I wrote this brief article on the way the SORD gene works (or fails to work) for the Hereditary Neuropathy Foundation. SORD mutations cause “the most common autosomal recessive form of CMT2 (CMT2A1), autosomal recessive intermediate CMT (CMTRIA), and the overlapping category of distal hereditary motor neuropathy (dHMN).”
As I explain in the article, “CMT2 and dHMN are under-diagnosed rare disease categories, and up to nearly 10% of the cases that fall within them may be SORD-related.”
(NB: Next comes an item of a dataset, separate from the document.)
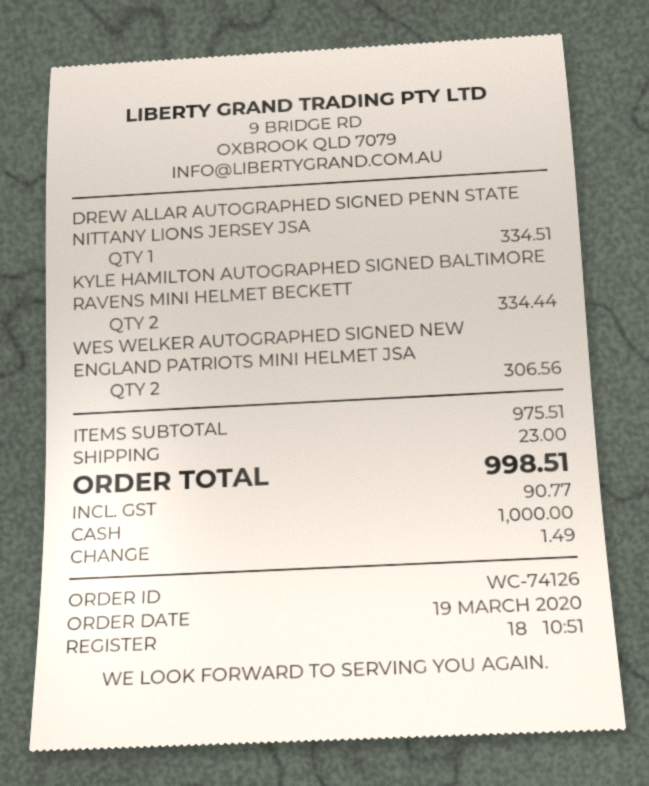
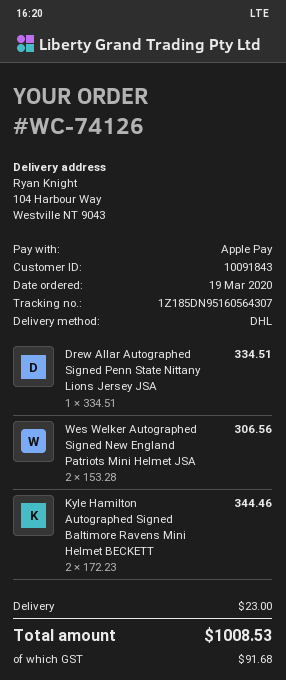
payment method: cash -> Apple Pay
KYLE HAMILTON AUTOGRAPHED SIGNED BALTIMORE RAVENS MINI HELMET BECKETT: 2 for 334.44 -> 2 for 344.46
tax: 90.77 -> 91.68
total: 998.51 -> 1008.53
The way this type of CMT works — the way nerves are damaged in it — has to do with the body’s inability to produce sorbitol dehydrogenase (SDH), an enzyme the SORD gene encodes. Without SDH your body can’t convert sorbitol into fructose, which is a key part of that’s known as “the polyol pathway.” (This is how glucose is converted to sorbitol and then to fructose.) When sorbitol builds up too much in cells, they can be damaged and destroyed. This appears to happen to mitochondria in nerves, leading to the type of largely axonal damage that characterizes this type of CMT. (The exact mechanism of the damage is not known yet.) Reducing sorbitol levels in people with SORD Deficiency should be possible using existing drugs for diabetics — Applied Therapeutics is working on it.
Sorbitol dehydrogenase deficiency with peripheral neuropathy (SORDD) may end up with a treatment, but it may not be classified as CMT at that point.